Methods: 41 acute (< 1 month) stroke or Transient Ischemic Attack (TIA) patients (age, 58±12 years; 33 males) were images with black blood MRI of their intracranial vessels two times following the initial event with imaging sessions at >3 months intervals. Patients were also followed clinically for recurrent ischemic events for up to 48 months or until a subsequent event occurred. The degree of stenosis, plaque burden, minimal lumen area, contrast enhancement ratio, remodeling index and changes over time of those metrics were recorded. Progression of these parameters was defined as the increase in value over time was more than the measurement error (5-10% as shown in a separate reproducibility study). Univariate and multivariate Cox regression analyses were used to calculate the hazard ratio for predicting recurrent events.

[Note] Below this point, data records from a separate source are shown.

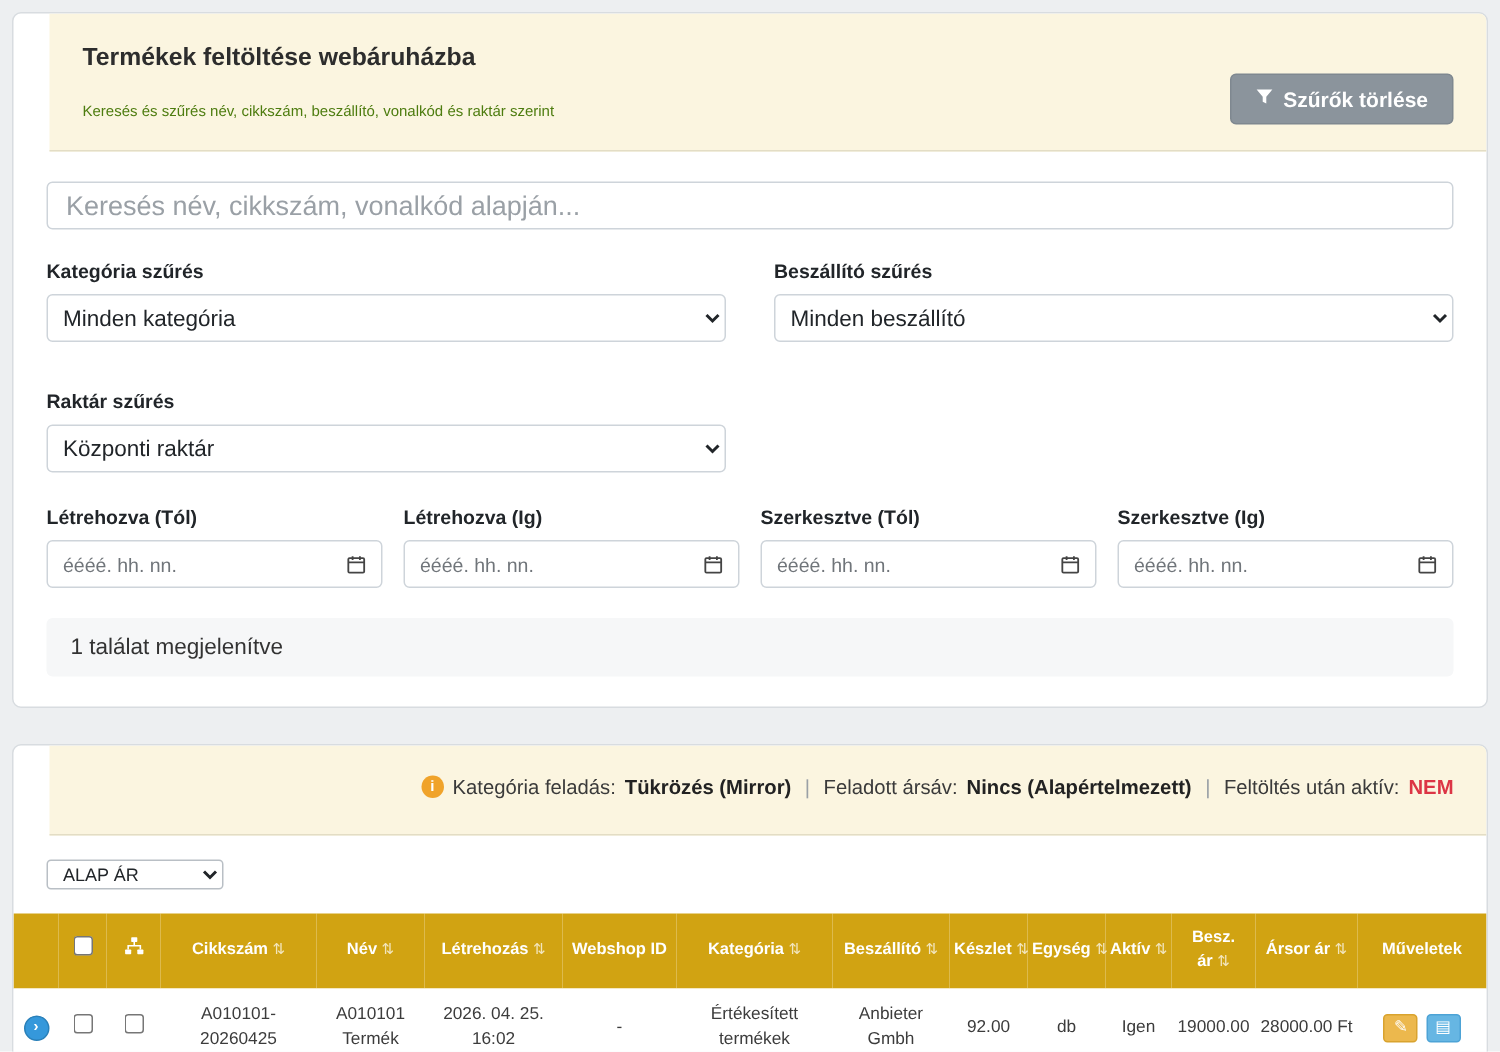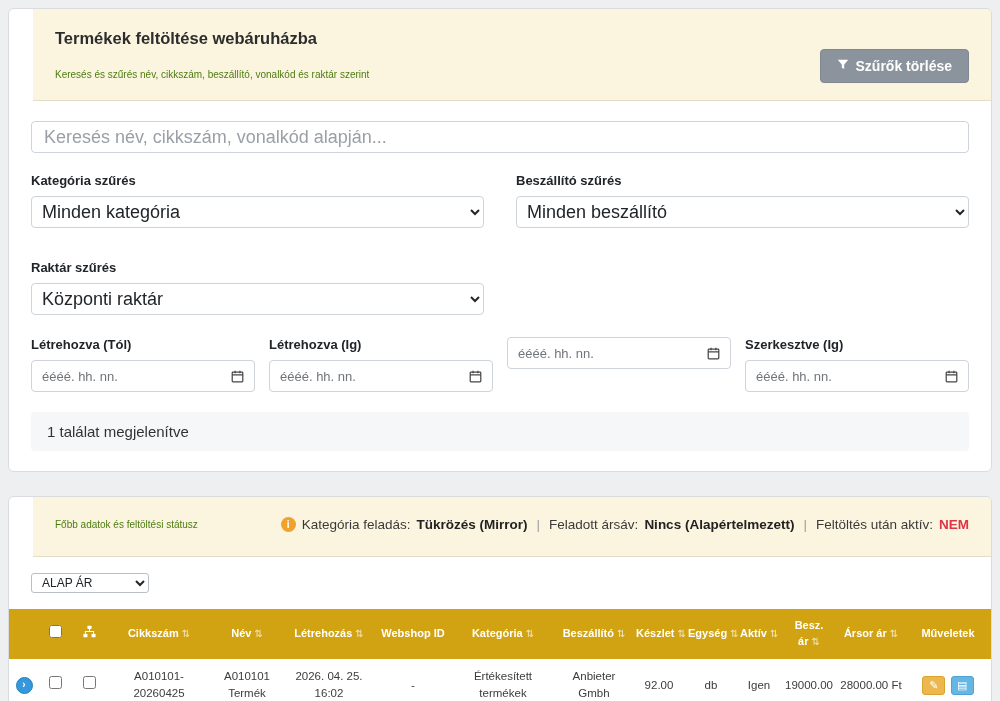--- a/index.html
+++ b/index.html
@@ -54,7 +54,7 @@
   .sel {
     width:100%; height:32px;
     border:1px solid #ced4da; border-radius:4px;
-    background:#fff; font-size:18px; color:#212529;
+    background:#fff; font-size:15px; color:#212529;
     font-family:inherit; padding:0 6px;
   }
   .sel.small { width:118px; height:20px; font-size:12px; border-color:#b9bfc5; border-radius:3px; }

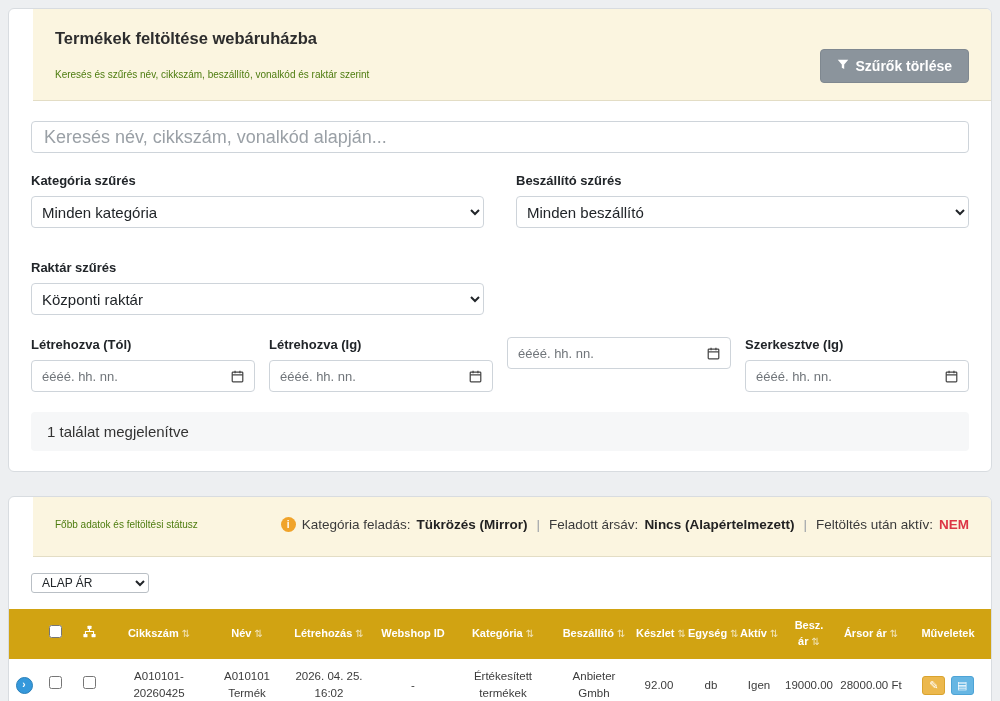--- a/index.html
+++ b/index.html
@@ -200,6 +200,7 @@
           </div>
         </div>
         <div class="field">
+          <label>Szerkesztve (Tól)</label>
           <div class="date-input">
             <span class="date-ph">éééé. hh. nn.</span>
             <span class="cal">

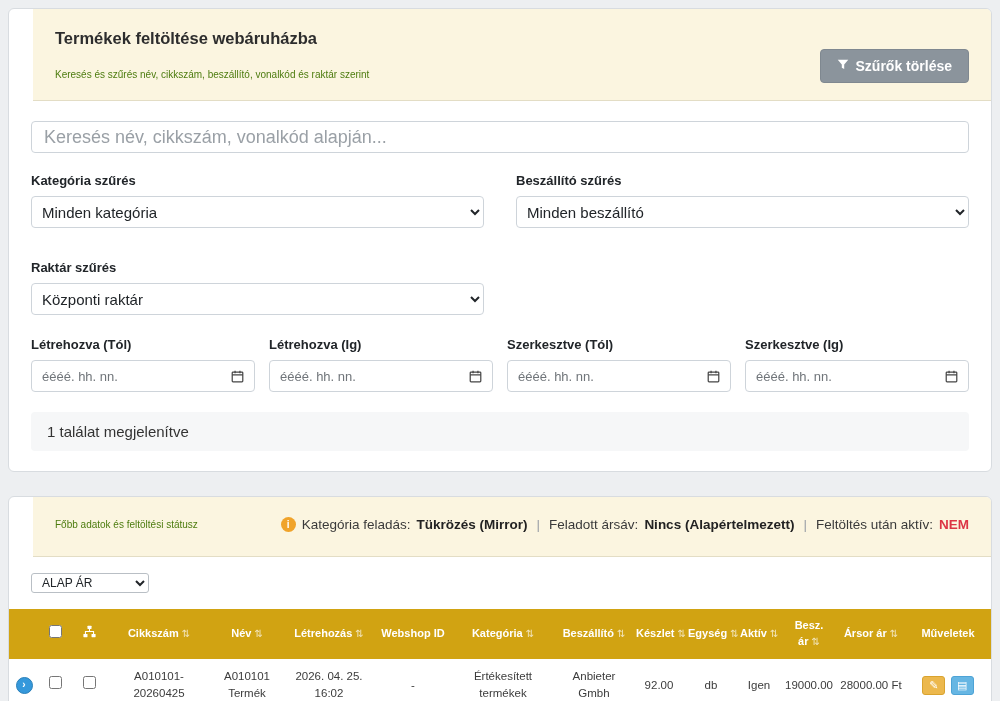--- a/index.html
+++ b/index.html
@@ -236,7 +236,6 @@
   <section class="card">
     <header class="card-head products-head">
       <div class="head-row">
-        <div class="card-subtitle">Főbb adatok és feltöltési státusz</div>
         <div class="info-line">
           <span class="info-icon">i</span>
           <span class="il">Kategória feladás:</span>

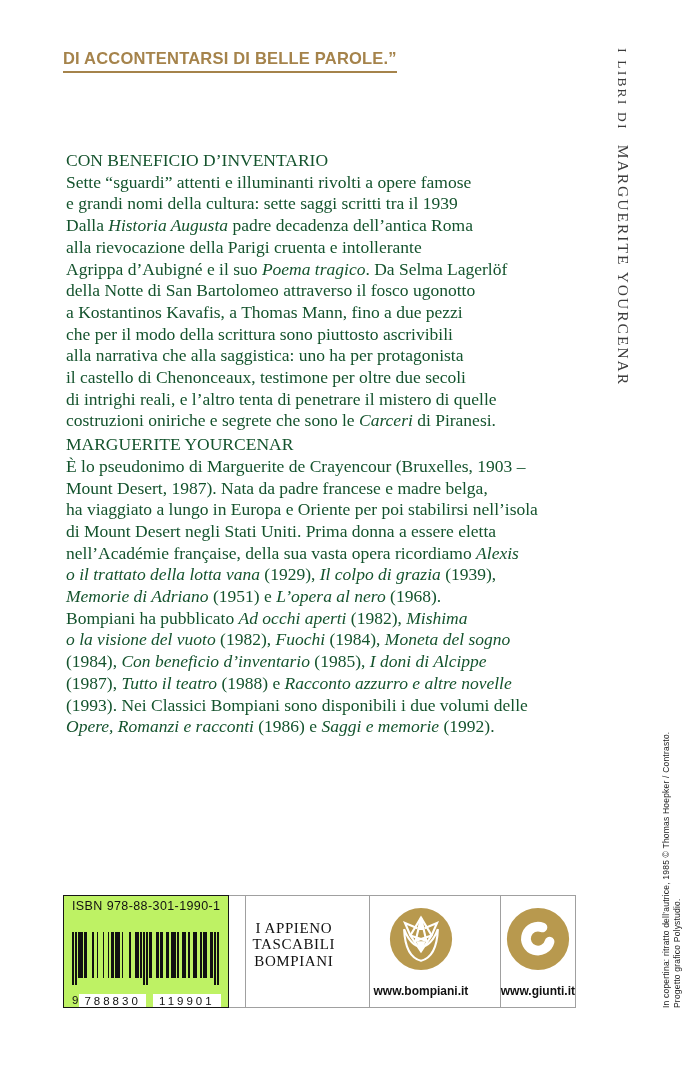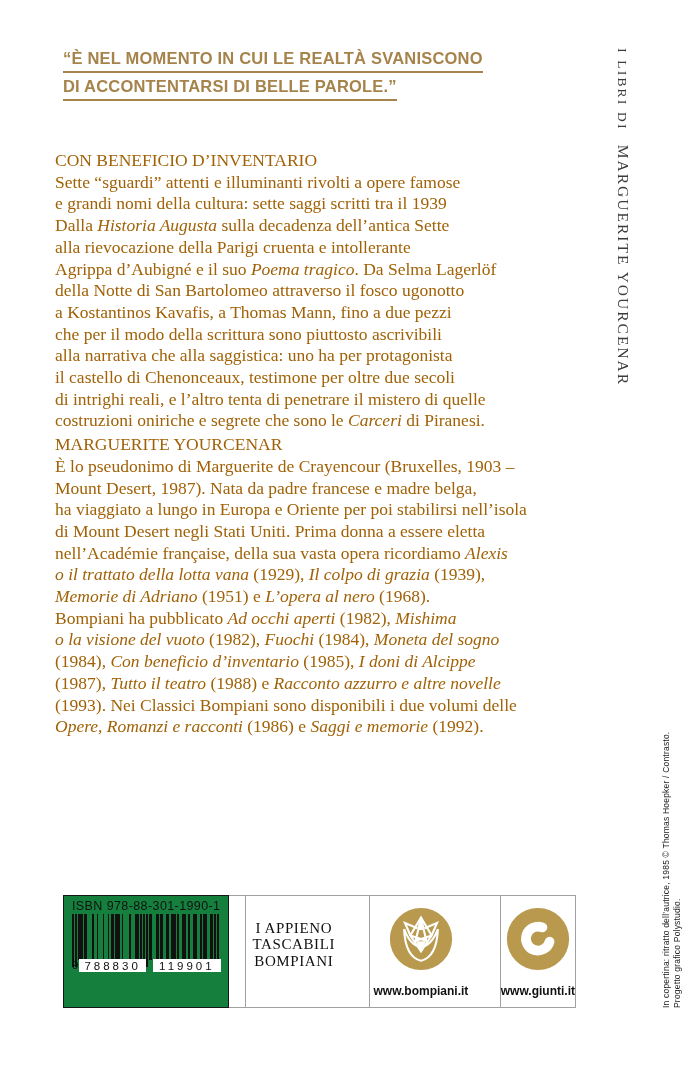--- a/index.html
+++ b/index.html
@@ -104,7 +104,6 @@
 <div class="page">
 
   <div class="quote">
-      <div class="line"><span>“È NEL MOMENTO IN CUI LE REALTÀ SVANISCONO</span></div>
       <div class="line"><span>DI ACCONTENTARSI DI BELLE PAROLE.”</span></div>
     </div>
 

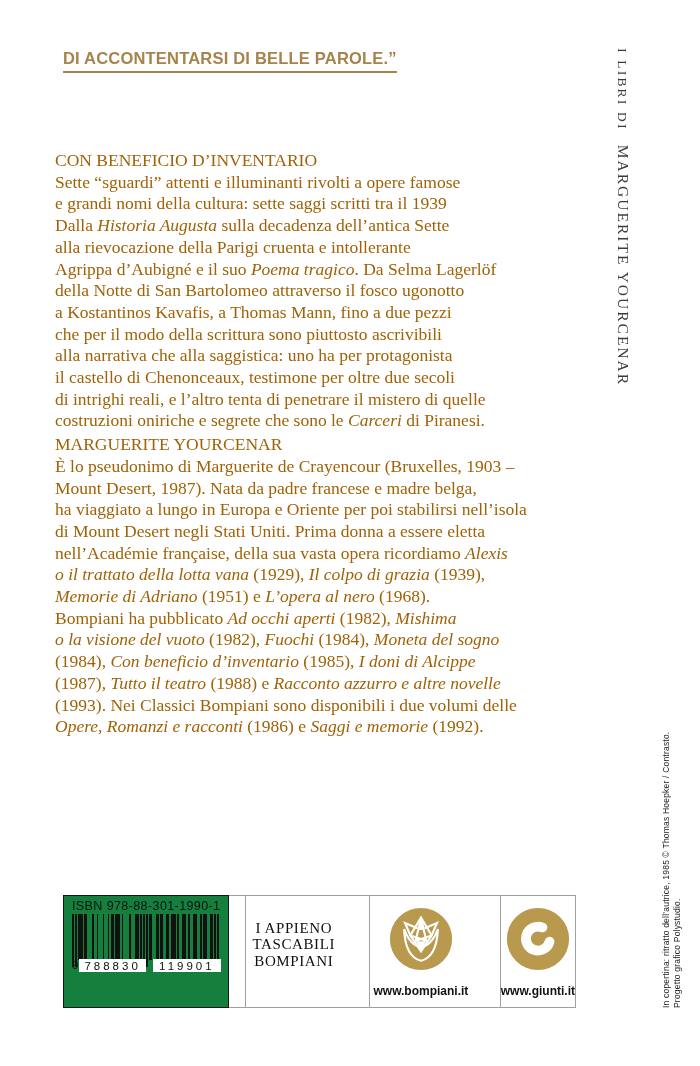--- a/index.html
+++ b/index.html
@@ -28,8 +28,8 @@
   .spine-name{font-size:15.5px;letter-spacing:2px;}
   
   .body{
-    position:absolute;left:55px;top:150px;width:520px;
-    font-size:17.5px;line-height:21.7px;color:#a16207;
+    position:absolute;left:66px;top:150px;width:520px;
+    font-size:17.5px;line-height:21.7px;color:#14532d;
   }
   .body .heading{white-space:nowrap;}
   .body .bodyline{white-space:nowrap;}

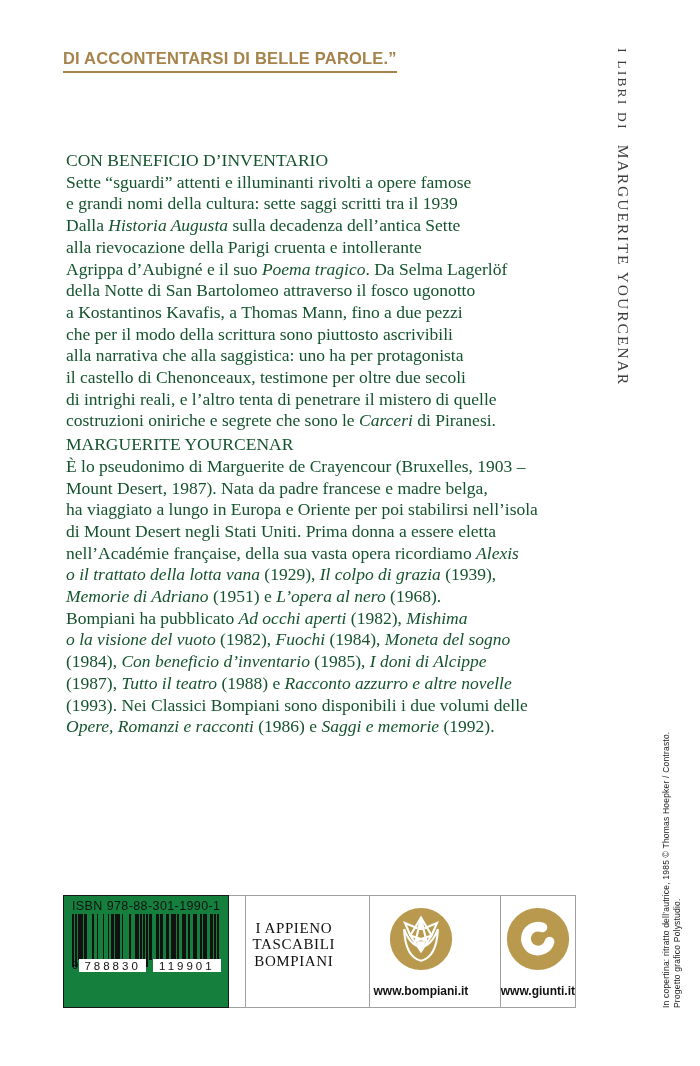--- a/index.html
+++ b/index.html
@@ -117,7 +117,7 @@
       <div>
           <div class="bodyline"><span>Sette “sguardi” attenti e illuminanti rivolti a opere famose</span></div>
           <div class="bodyline"><span>e grandi nomi della cultura: sette saggi scritti tra il 1939</span></div>
-          <div class="bodyline"><span>Dalla </span><i>Historia Augusta</i><span> sulla decadenza dell’antica Sette</span></div>
+          <div class="bodyline"><span>Dalla </span><i>Historia Augusta</i><span> padre decadenza dell’antica Roma</span></div>
           <div class="bodyline"><span>alla rievocazione della Parigi cruenta e intollerante</span></div>
           <div class="bodyline"><span>Agrippa d’Aubigné e il suo </span><i>Poema tragico</i><span>. Da Selma Lagerlöf</span></div>
           <div class="bodyline"><span>della Notte di San Bartolomeo attraverso il fosco ugonotto</span></div>

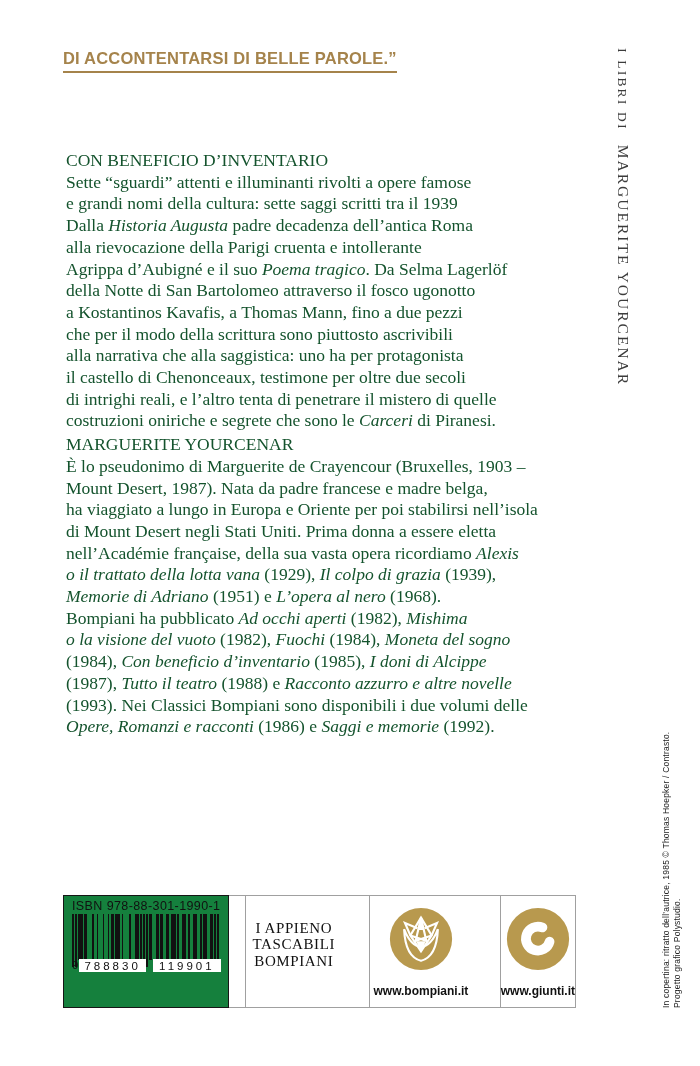--- a/index.html
+++ b/index.html
@@ -51,8 +51,8 @@
   .cell{box-sizing:border-box;height:111px;}
   .cell-barcode{
     width:180px;margin:-1px 16px -1px -1px;height:113px;
-    border:1.5px solid #161616;background:#15803d;
-    display:flex;flex-direction:column;padding:3px 8px 0 8px;
+    border:1.5px solid #161616;background:#bef264;
+    display:flex;flex-direction:column;padding:3px 8px 0 8px;justify-content:space-between;
   }
   .isbn{
     font-family:"Liberation Sans",sans-serif;font-size:12.5px;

Results: The average interval between baseline and initial follow-up MRI scans was 6.2±4.1 months with no event observed during this period. After the second MRI, 17.1% of patients (n = 7) experienced ipsilateral recurrent TIA/stroke within 10.9±9.2 months. The baseline triglyceride and progression of plaque burden were significantly associated with recurrent events (Table 1). Multivariate Cox regression indicated that only progression of plaque burden was a significant independent risk factor (HR, 7.839; 95% CI, 1.445–42.518; P = 0.017) for recurrent ischemic events (Figure 1). The enhancement ratio decreased 52.77% in the non-recurrent group, but only decreased 2.73% in the recurrent group (Table 1). A sample case who had recurrent stroke is shown in Figure 2.
Conclusion: Progression of plaque burden was independently associated with recurrent ischemic cerebrovascular events. The enhancement ratio keeps high in patients with recurrent events, but drops significantly in stable patients. Vessel wall MRI may help risk stratification of patients at risk of recurrent stroke.